In this section we will go through the code for Recurrent Neural Network in TensorFlow.

Built around the implementation by [Aymeric Damien](Built around the implementation by [Aymeric Damien](https://github.com/aymericdamien/TensorFlow-Examples/blob/master/examples/3_NeuralNetworks/convolutional_network.py)

First of all we set up the required imports and define the location of the mnist data.

In [None]:
from __future__ import division, print_function, absolute_import
import os
from time import time
from datetime import datetime
import tensorflow as tf
from tensorflow.contrib import rnn

tf.logging.set_verbosity(tf.logging.ERROR)

# Import MNIST data
from tensorflow.examples.tutorials.mnist import input_data
mnist = input_data.read_data_sets("../scratch/", one_hot=True)
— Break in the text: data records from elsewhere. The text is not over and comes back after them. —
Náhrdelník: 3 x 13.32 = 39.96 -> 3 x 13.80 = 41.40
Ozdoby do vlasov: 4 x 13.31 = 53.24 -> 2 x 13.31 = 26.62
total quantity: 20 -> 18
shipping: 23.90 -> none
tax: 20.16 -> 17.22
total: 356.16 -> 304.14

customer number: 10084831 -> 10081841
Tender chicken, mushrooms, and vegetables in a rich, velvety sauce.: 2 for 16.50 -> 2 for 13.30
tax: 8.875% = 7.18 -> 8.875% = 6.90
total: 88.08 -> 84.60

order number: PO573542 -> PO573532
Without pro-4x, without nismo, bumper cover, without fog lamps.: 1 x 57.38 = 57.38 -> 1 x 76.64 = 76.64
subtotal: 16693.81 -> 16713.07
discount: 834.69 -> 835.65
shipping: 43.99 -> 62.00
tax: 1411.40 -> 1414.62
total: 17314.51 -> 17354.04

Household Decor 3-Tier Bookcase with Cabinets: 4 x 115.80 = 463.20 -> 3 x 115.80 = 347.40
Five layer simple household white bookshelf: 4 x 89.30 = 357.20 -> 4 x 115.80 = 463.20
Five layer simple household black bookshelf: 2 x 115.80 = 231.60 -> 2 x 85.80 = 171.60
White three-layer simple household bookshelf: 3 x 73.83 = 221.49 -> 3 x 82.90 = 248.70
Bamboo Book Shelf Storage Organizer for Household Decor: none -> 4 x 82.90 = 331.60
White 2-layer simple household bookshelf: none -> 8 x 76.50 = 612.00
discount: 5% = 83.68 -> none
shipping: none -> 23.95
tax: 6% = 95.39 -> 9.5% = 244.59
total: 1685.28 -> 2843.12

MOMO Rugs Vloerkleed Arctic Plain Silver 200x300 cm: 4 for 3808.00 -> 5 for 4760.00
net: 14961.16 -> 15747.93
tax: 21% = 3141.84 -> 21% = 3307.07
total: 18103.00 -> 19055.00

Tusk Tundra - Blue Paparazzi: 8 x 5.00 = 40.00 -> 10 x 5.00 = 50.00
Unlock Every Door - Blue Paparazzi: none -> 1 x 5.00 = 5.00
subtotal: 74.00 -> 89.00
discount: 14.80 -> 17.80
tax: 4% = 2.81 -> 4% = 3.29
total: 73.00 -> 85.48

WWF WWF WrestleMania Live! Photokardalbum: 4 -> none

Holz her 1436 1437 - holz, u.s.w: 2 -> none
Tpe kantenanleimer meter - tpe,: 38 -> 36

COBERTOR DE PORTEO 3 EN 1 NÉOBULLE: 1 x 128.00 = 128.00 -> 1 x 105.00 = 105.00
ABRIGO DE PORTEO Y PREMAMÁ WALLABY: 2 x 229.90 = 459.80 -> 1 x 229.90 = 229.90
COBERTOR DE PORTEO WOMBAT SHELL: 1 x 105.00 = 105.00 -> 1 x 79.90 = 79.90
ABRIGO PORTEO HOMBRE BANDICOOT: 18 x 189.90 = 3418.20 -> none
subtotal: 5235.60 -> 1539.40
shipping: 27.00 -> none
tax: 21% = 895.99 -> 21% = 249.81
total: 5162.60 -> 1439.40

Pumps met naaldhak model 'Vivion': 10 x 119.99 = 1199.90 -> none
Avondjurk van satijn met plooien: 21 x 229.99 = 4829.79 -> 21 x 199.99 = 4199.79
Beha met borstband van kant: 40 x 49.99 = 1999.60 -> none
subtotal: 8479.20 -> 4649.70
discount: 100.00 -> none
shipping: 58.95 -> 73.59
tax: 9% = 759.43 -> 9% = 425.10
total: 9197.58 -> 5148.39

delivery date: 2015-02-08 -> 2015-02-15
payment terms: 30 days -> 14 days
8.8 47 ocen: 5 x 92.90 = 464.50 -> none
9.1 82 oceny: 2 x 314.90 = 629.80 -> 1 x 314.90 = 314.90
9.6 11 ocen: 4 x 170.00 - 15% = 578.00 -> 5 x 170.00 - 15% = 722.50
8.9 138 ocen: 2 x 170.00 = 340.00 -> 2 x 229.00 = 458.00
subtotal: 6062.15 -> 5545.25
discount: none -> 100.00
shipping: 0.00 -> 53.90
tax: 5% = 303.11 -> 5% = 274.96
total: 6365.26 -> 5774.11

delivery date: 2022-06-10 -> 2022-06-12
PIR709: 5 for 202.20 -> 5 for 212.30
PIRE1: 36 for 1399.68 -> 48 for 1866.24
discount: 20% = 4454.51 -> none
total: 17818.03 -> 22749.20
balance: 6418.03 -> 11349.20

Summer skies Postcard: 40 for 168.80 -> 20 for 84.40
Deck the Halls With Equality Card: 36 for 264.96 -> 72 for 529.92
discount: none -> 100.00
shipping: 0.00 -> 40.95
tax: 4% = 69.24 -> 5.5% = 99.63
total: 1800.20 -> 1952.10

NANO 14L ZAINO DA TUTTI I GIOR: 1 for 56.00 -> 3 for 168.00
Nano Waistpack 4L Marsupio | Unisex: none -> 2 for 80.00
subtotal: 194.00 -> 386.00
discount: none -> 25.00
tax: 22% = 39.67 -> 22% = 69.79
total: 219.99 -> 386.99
Here are the relevant training and network parameters and graph input for context. To classify images using a recurrent neural network, we consider every row in the image as a sequence. The MNIST images are 28*28px, so we will process 28 sequences of 28 steps for every sample. 

In [None]:
# Training Parameters
learning_rate = 0.001 # Initial learning rate
training_epochs = 10000 # Number of epochs to train
batch_size = 128 # Number of images per batch
display_step = 200 # How often to output model metrics during training

# Network Parameters
num_input = 28 # data input length (img shape: 28*..)
timesteps = 28 # timesteps length (img shape: ..*28)
num_hidden = 128 # hidden layer num of features
num_classes = 10 # MNIST total classes (0-9 digits)

# tf Graph input
X = tf.placeholder("float", [None, timesteps, num_input], name='X')
Y = tf.placeholder("float", [None, num_classes], name='Y')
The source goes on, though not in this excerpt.